During the first week of December 2022, when the country was following the medical bulletins about the former athlete’s fragile health, the rapper emicide he conversed with Tom’s thought. “For those who have dark skin, success is an unclean crime,” the musician maintained. “Pele dared to be king in the most racist country in the world.”
Despite his statements, the greatest Brazilian of all time proudly said: “I never took off my color to play.” In his view, being black and reigning in sports was in itself a flag. Pelé insisted on remembering how the South African Bishop Desmond Tutu thanked him during a meeting in the 1980s: “He squeezed my hand and told me that he had done a lot for the black race.”
Rio de Janeiro deputy Benedita da Silva, from the President-elect’s Workers’ Party Lula da Silva, joins the opinions of the bishop who won the Nobel Peace Prize in 1984 for his fight against apartheid in his country: “It is the most promising image of a poor black child,” he said in a statement for the documentary Pele (Netflix).
The first person who perceived, in that March of 1958, that he was in front of an extraordinary Brazilian was the chronicler and playwright Nelson Rodrigues, our tropical Shakespeare.

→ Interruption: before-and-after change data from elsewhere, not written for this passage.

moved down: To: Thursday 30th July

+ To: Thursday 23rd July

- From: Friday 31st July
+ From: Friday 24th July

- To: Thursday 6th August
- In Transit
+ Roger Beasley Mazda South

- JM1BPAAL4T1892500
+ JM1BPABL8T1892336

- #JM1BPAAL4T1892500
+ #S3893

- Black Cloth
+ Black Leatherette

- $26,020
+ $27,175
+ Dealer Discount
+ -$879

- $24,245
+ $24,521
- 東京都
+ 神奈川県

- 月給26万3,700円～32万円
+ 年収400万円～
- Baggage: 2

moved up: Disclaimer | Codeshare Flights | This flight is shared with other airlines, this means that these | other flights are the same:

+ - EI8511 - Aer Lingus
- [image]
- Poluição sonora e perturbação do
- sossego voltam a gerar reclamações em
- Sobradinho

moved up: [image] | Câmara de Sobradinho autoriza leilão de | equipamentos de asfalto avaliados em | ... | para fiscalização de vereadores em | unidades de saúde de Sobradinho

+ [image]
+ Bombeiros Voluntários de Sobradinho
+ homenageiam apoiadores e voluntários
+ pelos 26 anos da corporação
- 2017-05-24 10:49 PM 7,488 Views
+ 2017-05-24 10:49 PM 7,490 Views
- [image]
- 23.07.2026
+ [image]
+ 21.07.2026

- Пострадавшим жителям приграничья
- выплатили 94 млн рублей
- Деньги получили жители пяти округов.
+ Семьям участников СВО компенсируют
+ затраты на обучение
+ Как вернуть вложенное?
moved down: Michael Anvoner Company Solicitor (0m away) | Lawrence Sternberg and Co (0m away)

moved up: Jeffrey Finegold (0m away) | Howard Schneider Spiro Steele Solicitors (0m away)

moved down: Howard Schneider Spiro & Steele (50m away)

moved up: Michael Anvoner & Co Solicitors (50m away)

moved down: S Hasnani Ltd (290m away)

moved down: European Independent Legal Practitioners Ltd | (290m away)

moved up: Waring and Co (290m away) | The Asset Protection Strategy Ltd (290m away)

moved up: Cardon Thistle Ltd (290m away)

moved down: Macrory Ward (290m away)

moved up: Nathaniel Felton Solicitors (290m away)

The crack was barely 17 years old and was branded as a king in a pioneering way, 12 years before winning the three-time Copa de México championship with the Brazilian team. The prophetic article was published in the Manchete Esportiva magazine.
Pelé can only be compared in national greatness with another black man, the greatest writer on this earth, Machado de Assis (1839-1908), number 10 in Brazilian literature, the guy who wrote the classic Posthumous memoirs of Blas Cubas, a book in which a deceased-author (or a deceased-author) reflects on his melancholic and petty life.
Relentlessly marked on the field, either by defender Waldemar Carabina from the tropics (Palmeiras de São Paulo) or by Bobby Moore (England), Pelé did not imagine that, many times, his greatest historical adversary would be the Brazilian medium (from the corner tavern or from social networks) who loves to hate him.
In time, we may meet again to chat, Tom Jobim, Emicida and Benedita da Silva. Who knows, maybe no thesis will come out of that meeting. Only the idea that we don’t have a Nobel, it’s true, but habemus Pelé, our own Cervanteswho invented a new novel idea on the hallowed fields of football.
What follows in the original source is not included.